INVERSEMENT, Jean-Paul Pouliquen (Paris) demande à ses amis socialistes de ne pas faire ‘un grand pacs en arrière’. Le pacte civil de solidarité, créé en 1999, n´a pas été conçu comme un sous-mariage, remarque- t-il, mais comme ‘un statut moderne, de liberté contractuelle. Contrairement au mariage, ce n´est pas un moule préétabli par l´Etat, mais un contrat par lequel seuls les partenaires définissent ce qu´ils veulent s´autoriser ou s´interdire’.
Dans sa chronique du 29 mai (‘Triste mariage gay’), Eric Fottorino s´étonnait que l´on réclame le ‘droit à fonder une famille hors des lois de la nature’. Il ajoutait : ‘Nul ne se demande si les enfants ont le droit de ne pas avoir des parents homos.’ Qui pourrait garantir qu´un enfant élevé par deux personnes du même sexe ne subirait aucun dégât psychologique ? ‘Un principe de précaution devrait s´imposer pour que la fête ne soit pas triste.’
Cela lui a valu des lettres enthousiastes. ‘Merci, merci, je vous embrasse de joie et de reconnaissance, écrit Mme Bricout, de Meudon (Hauts-de-Seine). Enfin quelqu´un qui ose dire ce qu´il pense, à contre-courant, alors que la trouille de ne pas être dans le vent s´est emparée de tous…’ Et Philippe Escaich (Paris) : ‘Depuis environ deux mois, Le Monde nous tient, minute par minute, au courant des développements de cette affaire qui tient le monde entier en haleine. Un discours béat et quasi prosélyte nous assène que ce mariage est un droit et que, par conséquence, les enfants sont aussi un droit. Quelle surprise donc de lire la chronique d´Eric Fottorino qui – après l´inattendu Jospin – se risque à affronter l´atmosphère de terrorisme intellectuel qui règne dans ce domaine…’
Plusieurs lecteurs, en revanche, ont réagi vivement à ce qu´ils considèrent comme de l´homophobie.
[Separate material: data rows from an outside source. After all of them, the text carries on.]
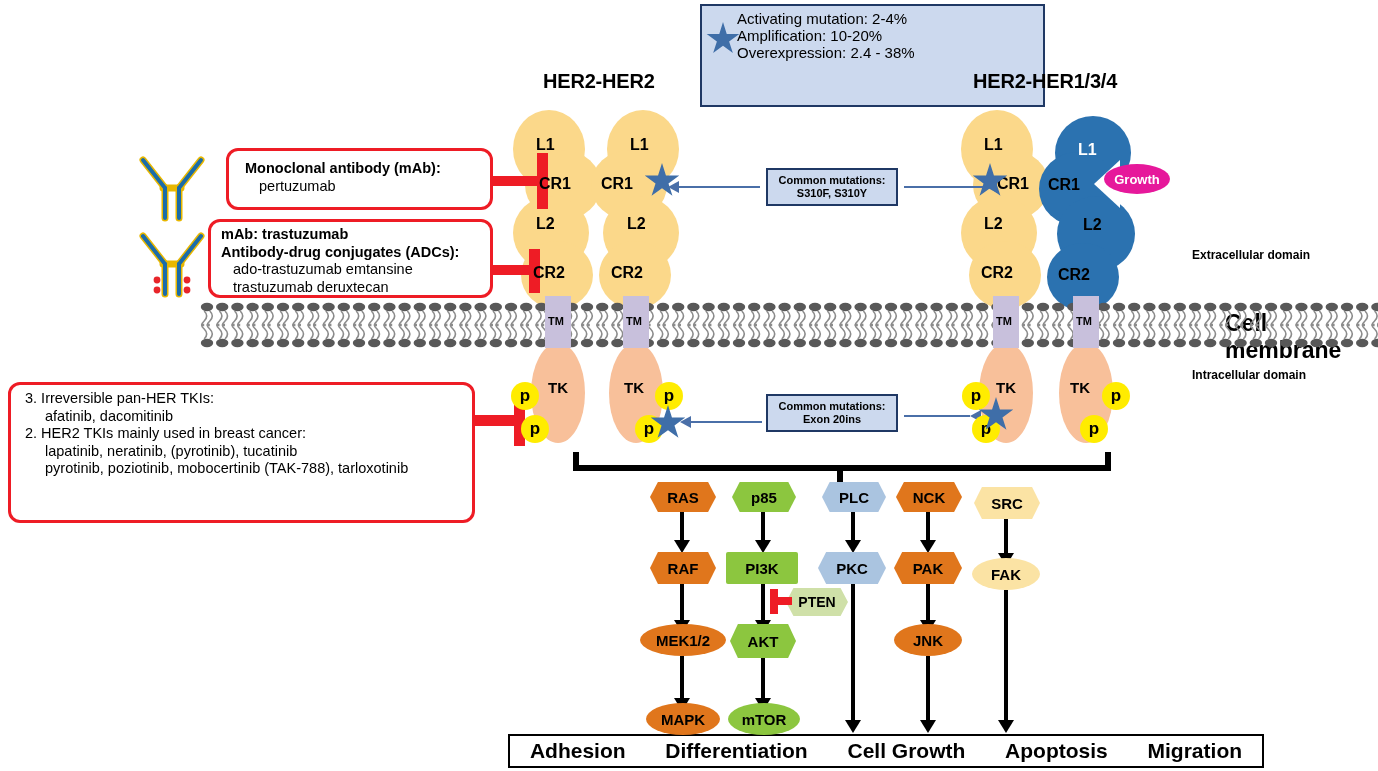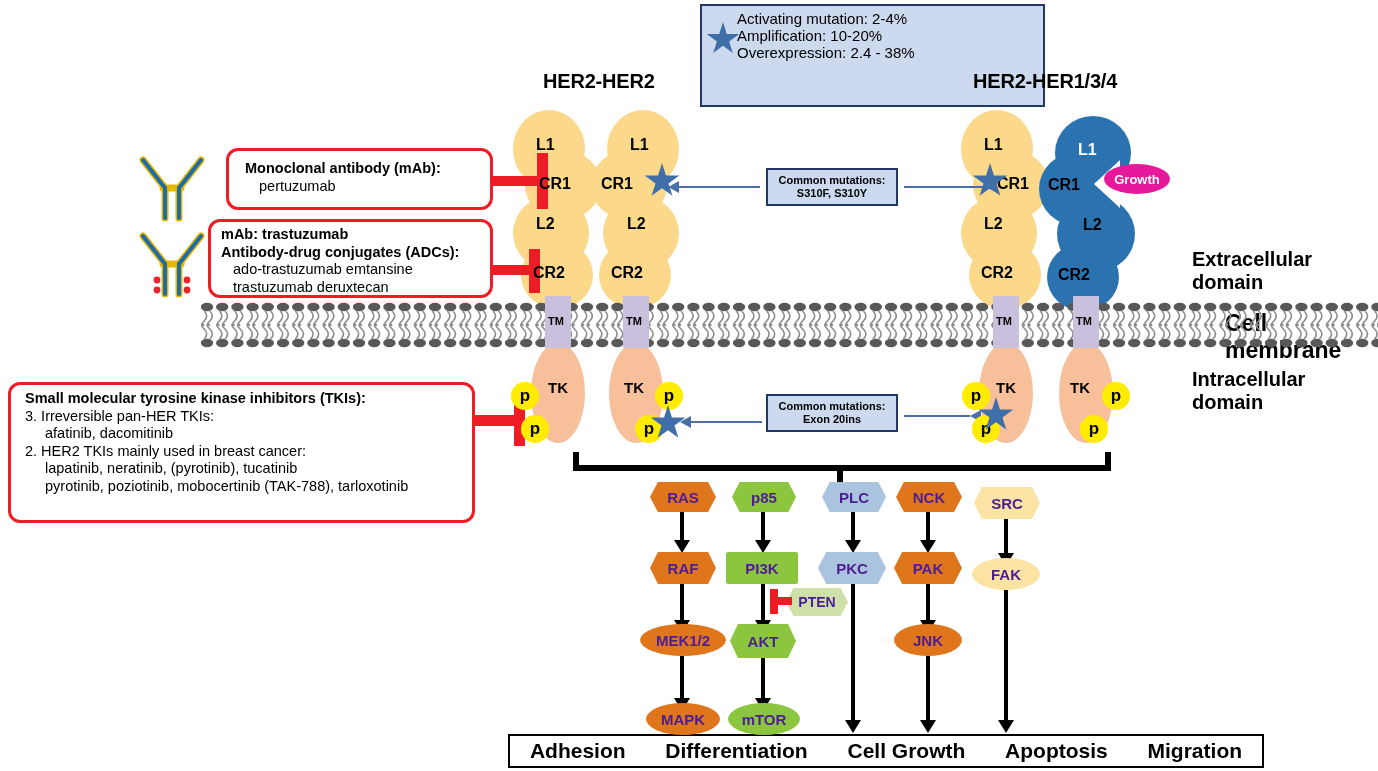--- a/index.html
+++ b/index.html
@@ -1,20 +1,20 @@
 <!DOCTYPE html>
 <html><head>
 <meta charset="utf-8">
 <style>
   html,body{margin:0;padding:0;background:#fff;}
   body{width:1378px;height:771px;font-family:"Liberation Sans",sans-serif;overflow:hidden;}
   #stage{position:relative;width:1378px;height:771px;background:#fff;}
   .abs{position:absolute;}
   .ttl{font-weight:bold;font-size:20px;color:#000;letter-spacing:-.2px;}
-  .domlbl{font-weight:bold;font-size:20px;color:#000;}
+  .domlbl{font-weight:bold;font-size:12px;color:#000;}
   .redbox{border:3px solid #ee1c25;border-radius:12px;background:#fff;box-sizing:border-box;}
   .redbox .ln{font-size:14.5px;color:#000;line-height:17.5px;white-space:nowrap;}
   .redbox .b{font-weight:bold;}
   .bluebox{border:2px solid #1f3864;background:#ccd9ee;box-sizing:border-box;}
   .infobox .h{font-weight:bold;font-size:16px;color:#000;}
   .infobox .r{font-size:15px;color:#000;}
   .infobox .it{font-style:italic;font-size:15px;color:#000;}
   .mutbox{font-weight:bold;font-size:11px;color:#000;text-align:center;line-height:13px;
           display:flex;align-items:center;justify-content:center;}
   .lobe{position:absolute;border-radius:50%;}
@@ -23,21 +23,21 @@
   .lobelbl{position:absolute;font-weight:bold;font-size:16px;color:#000;z-index:6;white-space:nowrap;}
   .lobelbl.w{color:#06294a;}
   .tm{position:absolute;background:#c8c0dc;z-index:4;}
   .tmlbl{position:absolute;font-weight:bold;font-size:11px;color:#000;z-index:7;}
   .tk{position:absolute;background:#f8c09a;border-radius:50%;z-index:3;}
   .tklbl{position:absolute;font-weight:bold;font-size:15px;color:#000;z-index:6;}
   .pdot{position:absolute;width:28px;height:28px;border-radius:50%;background:#ffec00;z-index:7;
         display:flex;align-items:center;justify-content:center;font-weight:bold;font-size:17px;color:#000;}
   .redbar{position:absolute;background:#ee1c25;}
   .node{position:absolute;display:flex;align-items:center;justify-content:center;
-         font-weight:bold;font-size:15px;color:#4c1d95;z-index:5;}
+         font-weight:bold;font-size:15px;color:#000000;z-index:5;}
   .hexa{clip-path:polygon(12% 0,88% 0,100% 50%,88% 100%,12% 100%,0 50%);}
   .ell{border-radius:50%;}
   .rect{border-radius:2px;}
   .arr{position:absolute;background:#000;width:4px;z-index:2;}
   .arrhead{position:absolute;width:0;height:0;border-left:8px solid transparent;border-right:8px solid transparent;border-top:13px solid #000;z-index:2;}
   .bluearr{position:absolute;height:2px;background:#4a6fa8;z-index:6;}
   .bluehead{position:absolute;width:0;height:0;border-top:6px solid transparent;border-bottom:6px solid transparent;z-index:6;}
   .outcome{position:absolute;border:2px solid #000;background:#fff;box-sizing:border-box;
            display:flex;align-items:center;justify-content:space-around;}
   .outcome span{font-weight:bold;font-size:21px;color:#000;}
@@ -680,21 +680,20 @@
   <div class="abs redbox" style="left:208px;top:219px;width:285px;height:79px;padding:4px 0 0 10px">
     <div class="ln b">mAb: trastuzumab</div>
     <div class="ln b">Antibody-drug conjugates (ADCs):</div>
     <div class="ln" style="padding-left:12px">ado-trastuzumab emtansine</div>
     <div class="ln" style="padding-left:12px">trastuzumab deruxtecan</div>
   </div>
   <div class="redbar" style="left:490px;top:265px;width:42px;height:10px"></div>
   <div class="redbar" style="left:529px;top:249px;width:11px;height:44px"></div>
 
   <div class="abs redbox" style="left:8px;top:382px;width:467px;height:141px;padding:5px 0 0 14px">
-    <div class="ln b">Small molecular tyrosine kinase inhibitors (TKIs):</div>
     <div class="ln">3. Irreversible pan-HER TKIs:</div>
     <div class="ln" style="padding-left:20px">afatinib, dacomitinib</div>
     <div class="ln">2. HER2 TKIs mainly used in breast cancer:</div>
     <div class="ln" style="padding-left:20px">lapatinib, neratinib, (pyrotinib), tucatinib</div>
     <div class="ln" style="padding-left:20px">pyrotinib, poziotinib, mobocertinib (TAK-788), tarloxotinib</div>
   </div>
   <div class="redbar" style="left:473px;top:415px;width:48px;height:11px"></div>
   <div class="redbar" style="left:514px;top:396px;width:11px;height:50px"></div>
 
   <div class="bracket" style="left:572px;top:452px">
Vu le nombre ‘de gens tristes, névrosés, mal dans leur peau, issus de familles ‘naturelles’, le principe de précaution ne devrait-il pas s´appliquer d´abord au mariage des couples hétérosexuels ?’ commente ironiquement Odile Chopard (Besançon).
‘Qui oserait encore soutenir que la finalité du mariage est la procréation ? demande Didier Pire, avocat à Liège (Belgique). Quant à ‘la nature’, depuis quand commande-t-elle l´organisation sociale ? Et quelle nature ? Les animaux ? Sûrement pas. La nature humaine ? La belle affaire ! Celle de Platon qui considérait l´esclavage comme ‘naturel’ ? Celle du code Napoléon qui considérait que la femme était ‘naturellement’ soumise à son mari ? Reconnaissez au moins que le mariage homo va nécessairement banaliser l´homosexualité et donc réduire l´homophobie.’
Notre lecteur de Liège a dû trouver quelques motifs de satisfaction dans l´éditorial du 5 juin. Le Monde a jugé en effet nécessaire de prendre position à la veille du mariage annoncé à Bègles. Son silence n´aurait-il pas paru bizarre ?
Malgré des précautions et des balancements ‘à l´ancienne’, cet éditorial plaide pour l´innovation : ‘Le défi est bien là. Entre la crainte de perdre des repères sociaux et symboliques majeurs et l´espoir de voir les homosexuel(le)s accéder à la reconnaissance pleine et entière de leurs droits après des siècles d´ostracisme. On préférera parier sur l´espoir plutôt que sur la crainte.’
En d´autres termes : tenons compte des nouveaux comportements sociaux plutôt que des normes et des règles. Mais cet éditorial est suffisamment riche d´arguments et de nuances pour permettre à des lecteurs de se forger une autre opinion.’